§ **Problem description**: Reproduce the lines below verbatim. Pictures are to be omitted.

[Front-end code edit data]
----------

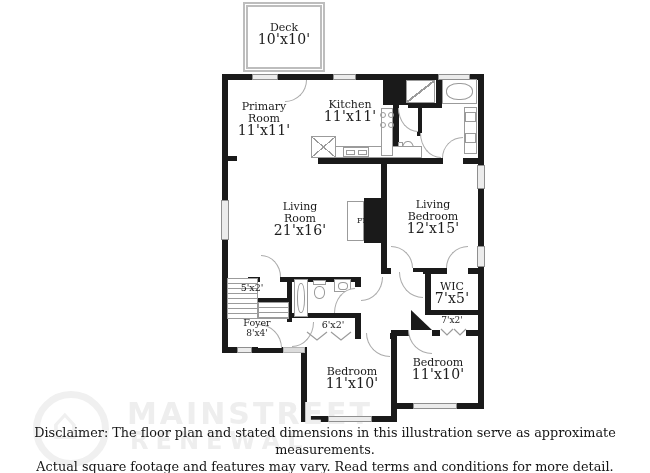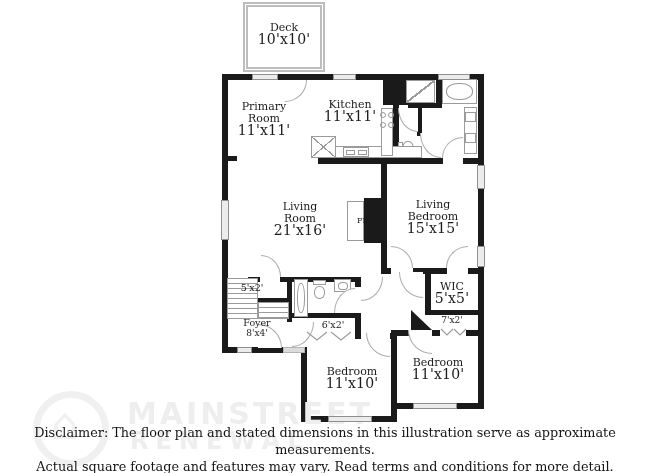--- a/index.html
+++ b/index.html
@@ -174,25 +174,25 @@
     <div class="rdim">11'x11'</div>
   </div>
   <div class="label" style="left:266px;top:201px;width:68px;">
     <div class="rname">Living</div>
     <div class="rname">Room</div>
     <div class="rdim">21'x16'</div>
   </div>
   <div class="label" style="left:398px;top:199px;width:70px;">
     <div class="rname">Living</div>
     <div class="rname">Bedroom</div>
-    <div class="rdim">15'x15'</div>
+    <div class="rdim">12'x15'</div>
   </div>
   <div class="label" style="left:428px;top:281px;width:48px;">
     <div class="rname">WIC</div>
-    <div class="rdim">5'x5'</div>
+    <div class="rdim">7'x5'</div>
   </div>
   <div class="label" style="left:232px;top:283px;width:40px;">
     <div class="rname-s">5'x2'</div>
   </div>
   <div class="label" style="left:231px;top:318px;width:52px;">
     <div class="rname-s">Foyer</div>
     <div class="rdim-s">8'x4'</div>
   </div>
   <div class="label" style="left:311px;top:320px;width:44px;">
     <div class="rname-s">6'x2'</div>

----------

§ **Response area**:
--- a/index.html
+++ b/index.html
@@ -174,25 +174,25 @@
     <div class="rdim">11'x11'</div>
   </div>
   <div class="label" style="left:266px;top:201px;width:68px;">
     <div class="rname">Living</div>
     <div class="rname">Room</div>
     <div class="rdim">21'x16'</div>
   </div>
   <div class="label" style="left:398px;top:199px;width:70px;">
     <div class="rname">Living</div>
     <div class="rname">Bedroom</div>
-    <div class="rdim">15'x15'</div>
+    <div class="rdim">12'x15'</div>
   </div>
   <div class="label" style="left:428px;top:281px;width:48px;">
     <div class="rname">WIC</div>
-    <div class="rdim">5'x5'</div>
+    <div class="rdim">7'x5'</div>
   </div>
   <div class="label" style="left:232px;top:283px;width:40px;">
     <div class="rname-s">5'x2'</div>
   </div>
   <div class="label" style="left:231px;top:318px;width:52px;">
     <div class="rname-s">Foyer</div>
     <div class="rdim-s">8'x4'</div>
   </div>
   <div class="label" style="left:311px;top:320px;width:44px;">
     <div class="rname-s">6'x2'</div>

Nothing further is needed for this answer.